═════ Available records

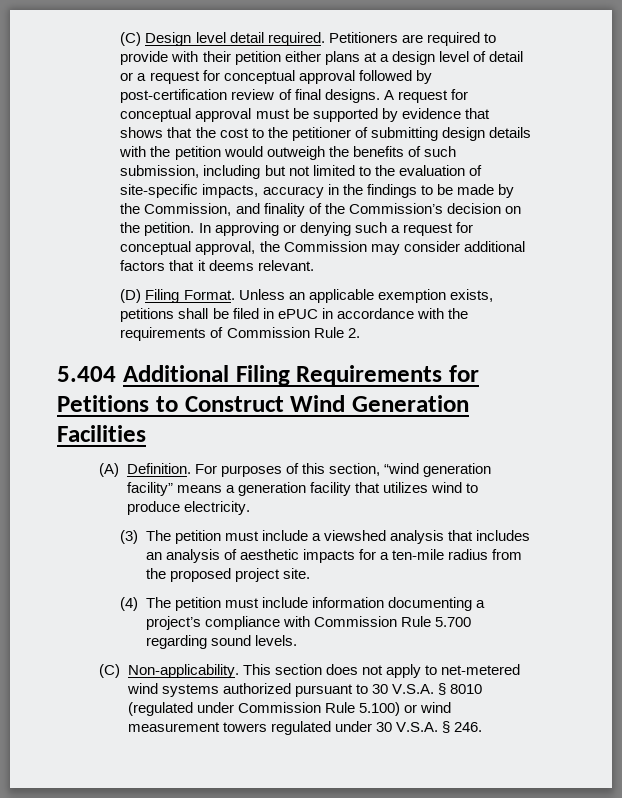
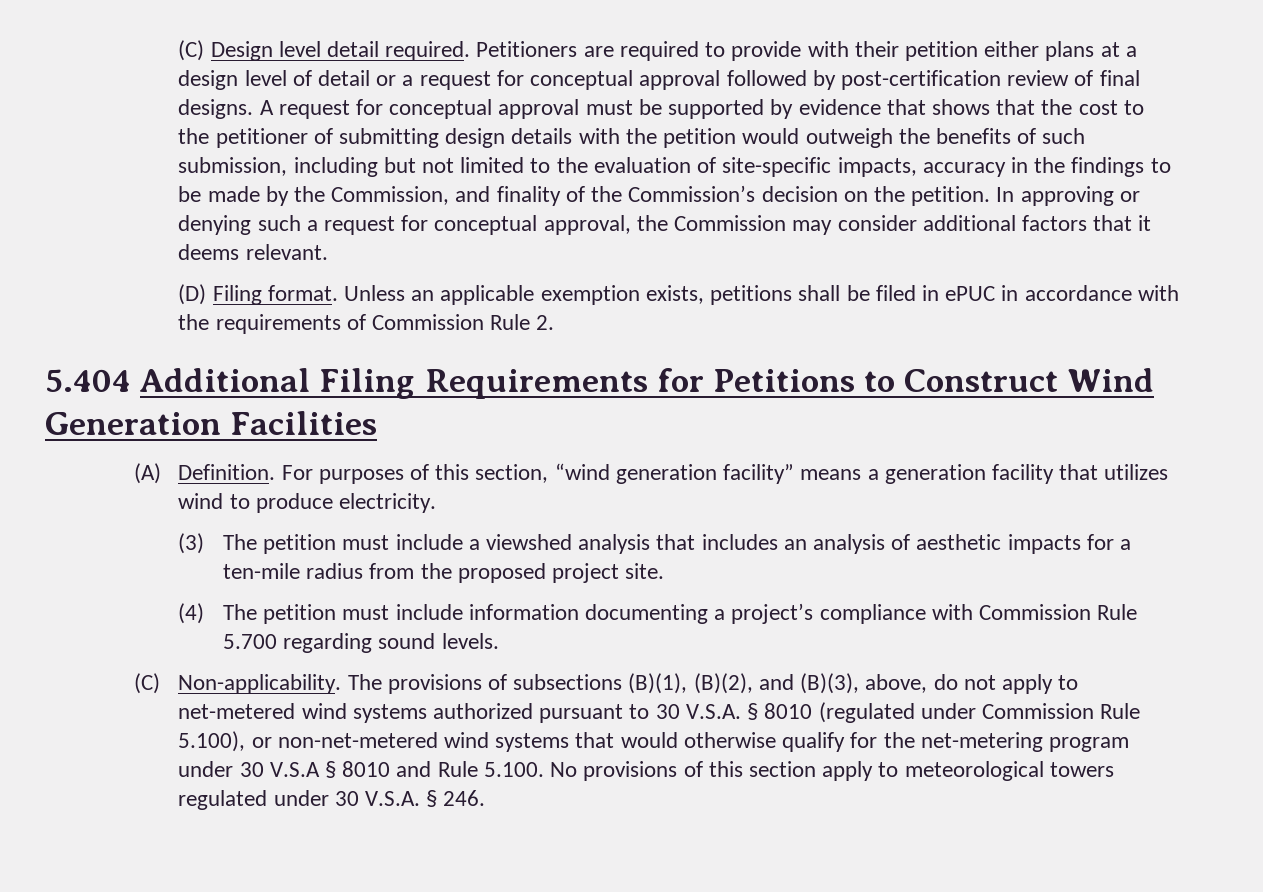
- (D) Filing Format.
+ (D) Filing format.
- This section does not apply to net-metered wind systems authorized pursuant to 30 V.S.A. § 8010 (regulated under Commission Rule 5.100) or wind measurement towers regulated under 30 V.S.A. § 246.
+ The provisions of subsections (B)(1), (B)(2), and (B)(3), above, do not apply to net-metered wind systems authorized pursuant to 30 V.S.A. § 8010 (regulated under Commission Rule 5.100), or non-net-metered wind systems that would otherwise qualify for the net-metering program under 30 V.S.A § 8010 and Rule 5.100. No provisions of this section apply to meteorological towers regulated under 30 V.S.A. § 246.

══════════
═════ Available records

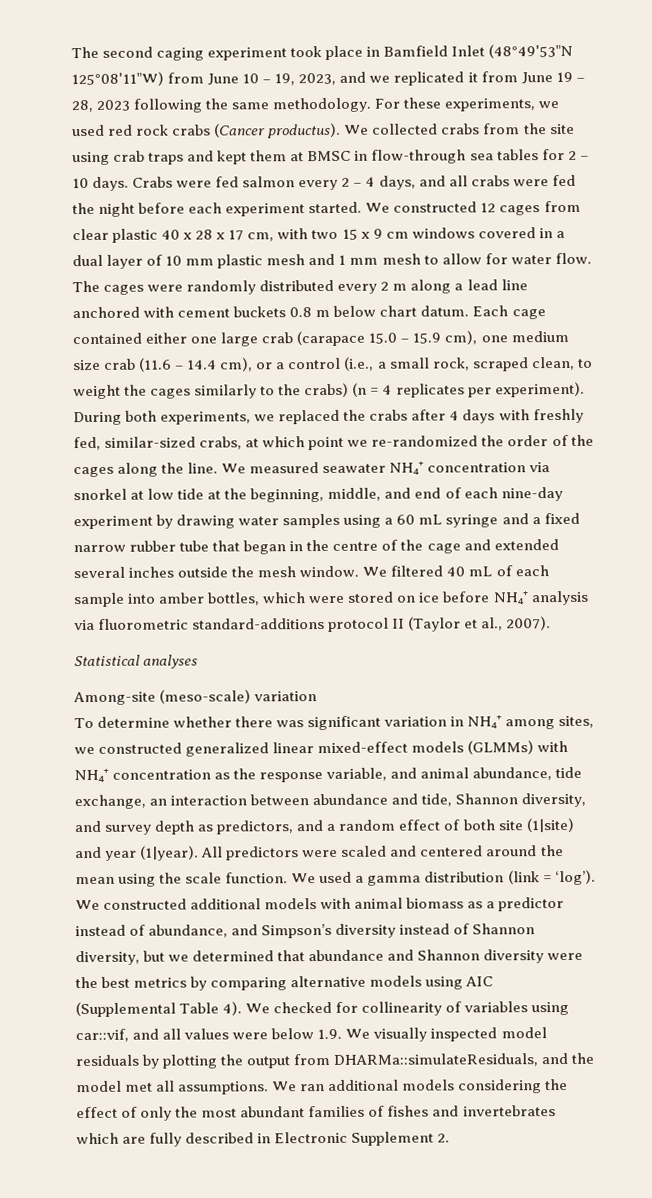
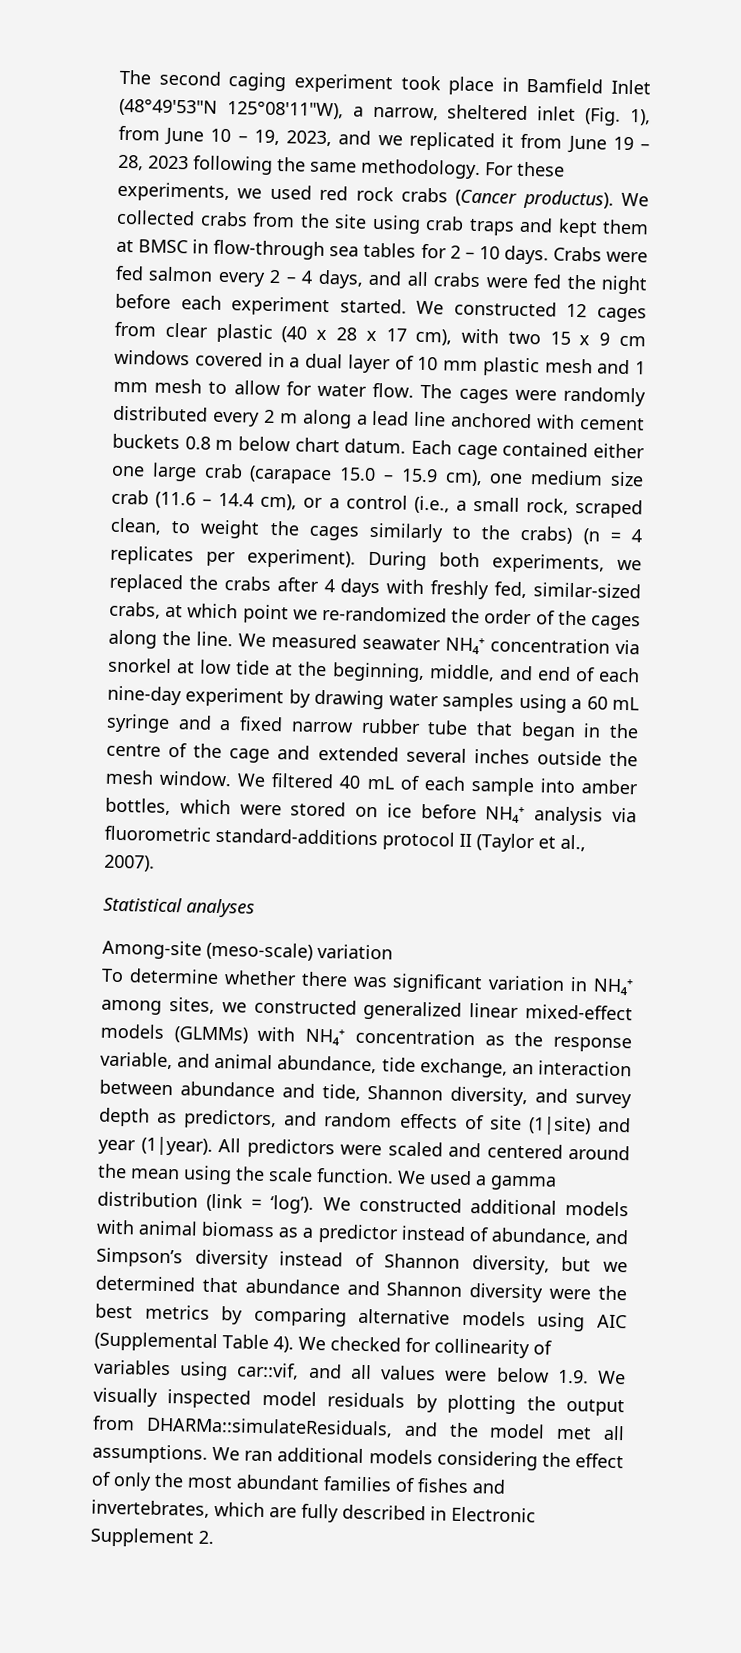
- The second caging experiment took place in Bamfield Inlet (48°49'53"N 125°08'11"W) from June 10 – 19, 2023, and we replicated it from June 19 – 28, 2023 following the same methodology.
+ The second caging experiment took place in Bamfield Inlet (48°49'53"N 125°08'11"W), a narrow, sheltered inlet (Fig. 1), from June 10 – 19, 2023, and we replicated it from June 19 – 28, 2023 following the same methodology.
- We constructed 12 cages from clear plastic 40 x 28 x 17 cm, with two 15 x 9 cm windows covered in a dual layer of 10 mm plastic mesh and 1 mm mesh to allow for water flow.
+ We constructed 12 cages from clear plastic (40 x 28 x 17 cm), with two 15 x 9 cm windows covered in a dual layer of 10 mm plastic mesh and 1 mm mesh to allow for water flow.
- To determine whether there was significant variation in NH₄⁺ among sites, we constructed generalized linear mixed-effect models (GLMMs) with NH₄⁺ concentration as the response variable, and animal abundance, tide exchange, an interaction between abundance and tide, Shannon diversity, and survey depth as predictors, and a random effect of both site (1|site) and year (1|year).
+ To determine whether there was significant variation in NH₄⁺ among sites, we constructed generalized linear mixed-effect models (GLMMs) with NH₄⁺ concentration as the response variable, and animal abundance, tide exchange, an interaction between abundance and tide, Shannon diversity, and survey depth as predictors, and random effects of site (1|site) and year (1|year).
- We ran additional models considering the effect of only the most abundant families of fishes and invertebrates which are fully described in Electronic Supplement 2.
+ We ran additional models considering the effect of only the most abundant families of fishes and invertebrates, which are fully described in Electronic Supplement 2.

══════════

(Task details)
Return, unchanged, the run of lines above that opens with the line containing "- To determine" and closes with the line containing "and invertebrates, which". Include both.

(Solution below)
- To determine whether there was significant variation in NH₄⁺ among sites, we constructed generalized linear mixed-effect models (GLMMs) with NH₄⁺ concentration as the response variable, and animal abundance, tide exchange, an interaction between abundance and tide, Shannon diversity, and survey depth as predictors, and a random effect of both site (1|site) and year (1|year).
+ To determine whether there was significant variation in NH₄⁺ among sites, we constructed generalized linear mixed-effect models (GLMMs) with NH₄⁺ concentration as the response variable, and animal abundance, tide exchange, an interaction between abundance and tide, Shannon diversity, and survey depth as predictors, and random effects of site (1|site) and year (1|year).
- We ran additional models considering the effect of only the most abundant families of fishes and invertebrates which are fully described in Electronic Supplement 2.
+ We ran additional models considering the effect of only the most abundant families of fishes and invertebrates, which are fully described in Electronic Supplement 2.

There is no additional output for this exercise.